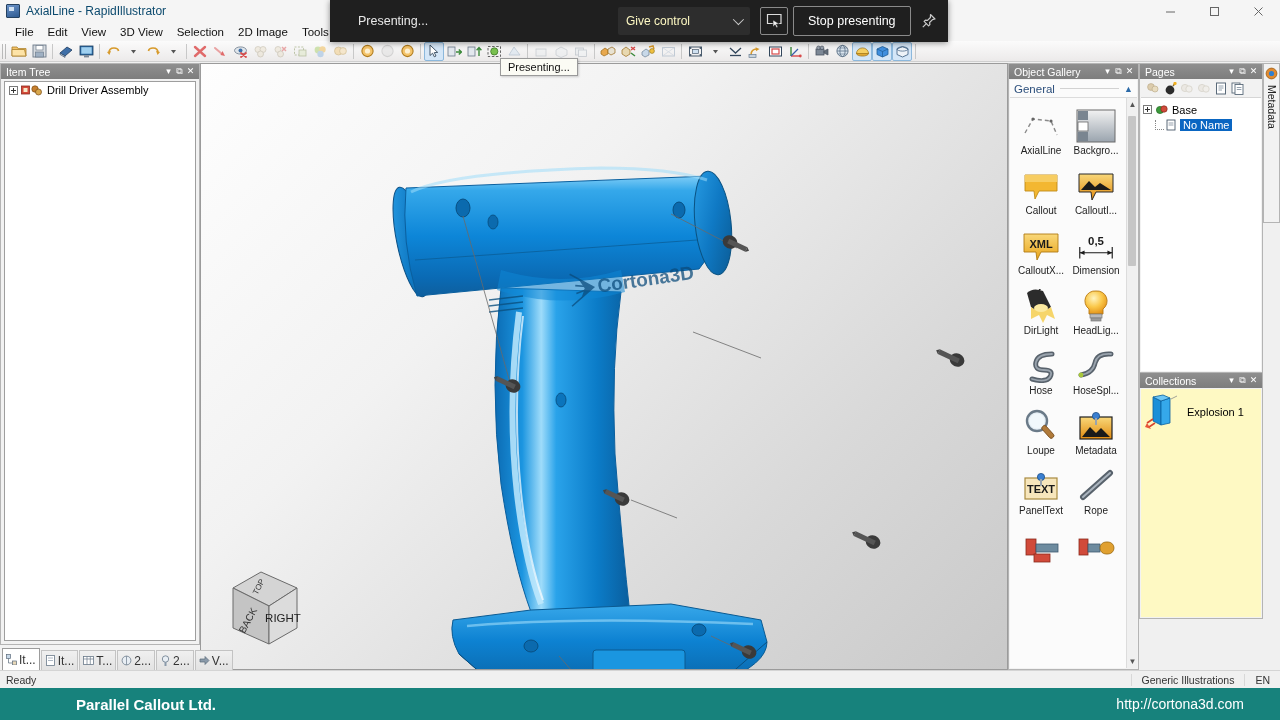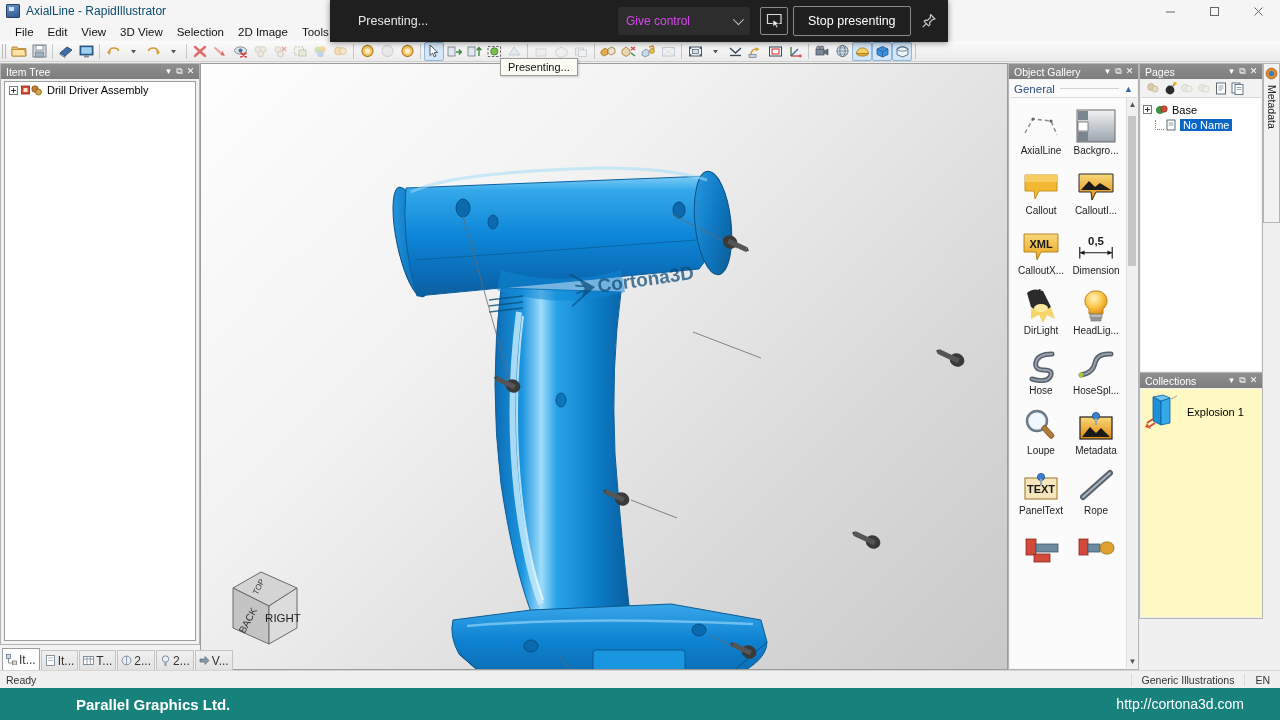--- a/index.html
+++ b/index.html
@@ -59,7 +59,7 @@
   .teams-label { color:#e8e8e8; font-size:12.5px; margin-left:28px; }
   .give-control {
     position:absolute; left:288px; top:7px; height:28px; width:132px;
-    background:#2d2d2d; color:#d946ef; font-size:12px;
+    background:#2d2d2d; color:#fef9c3; font-size:12px;
     display:flex; align-items:center; padding:0 8px; border-radius:2px;
   }
   .gc-caret { position:absolute; right:9px; top:10px; width:8px; height:8px;

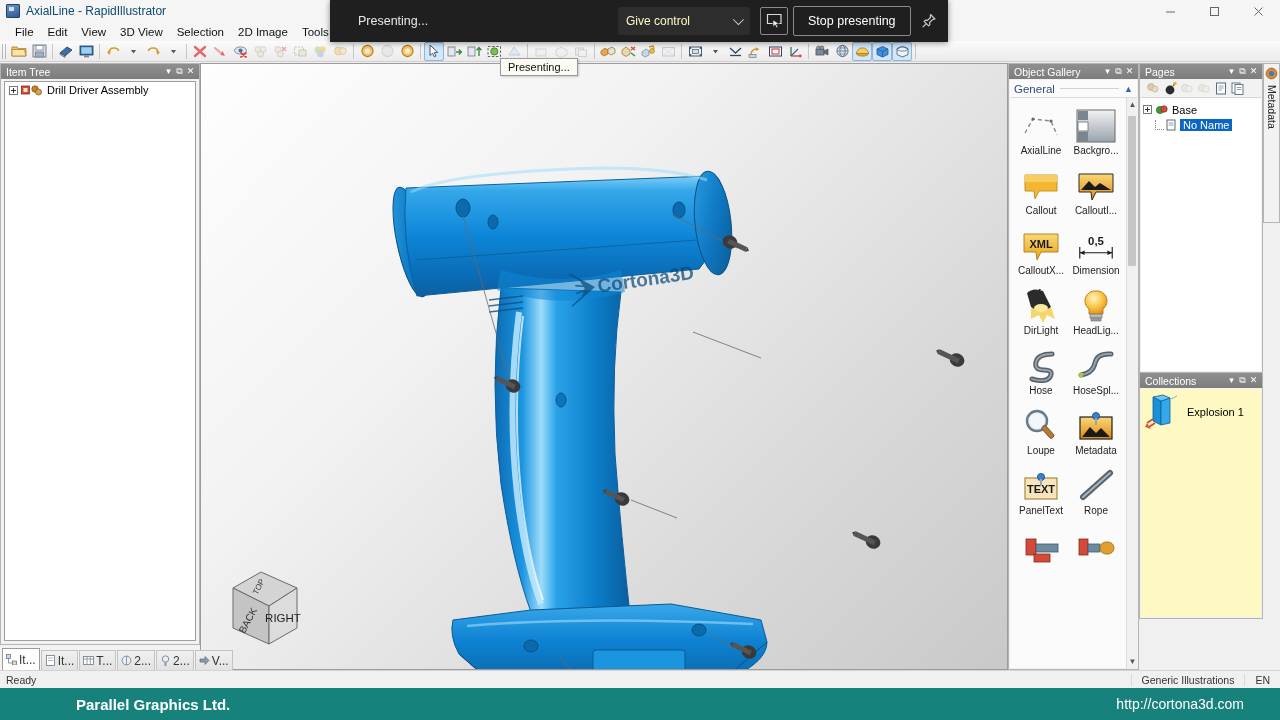--- a/index.html
+++ b/index.html
@@ -1119,7 +1119,7 @@
   </div>
 
   <div class="banner">
-    <span class="banner-left">Parallel Graphics Ltd.</span>
+    <span class="banner-left">Parallel Callout Ltd.</span>
     <span class="banner-right">http://cortona3d.com</span>
   </div>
****
## What the task asks
Calculate the number of lines above that include the word "size", giving that number by itself.

## Task solution
3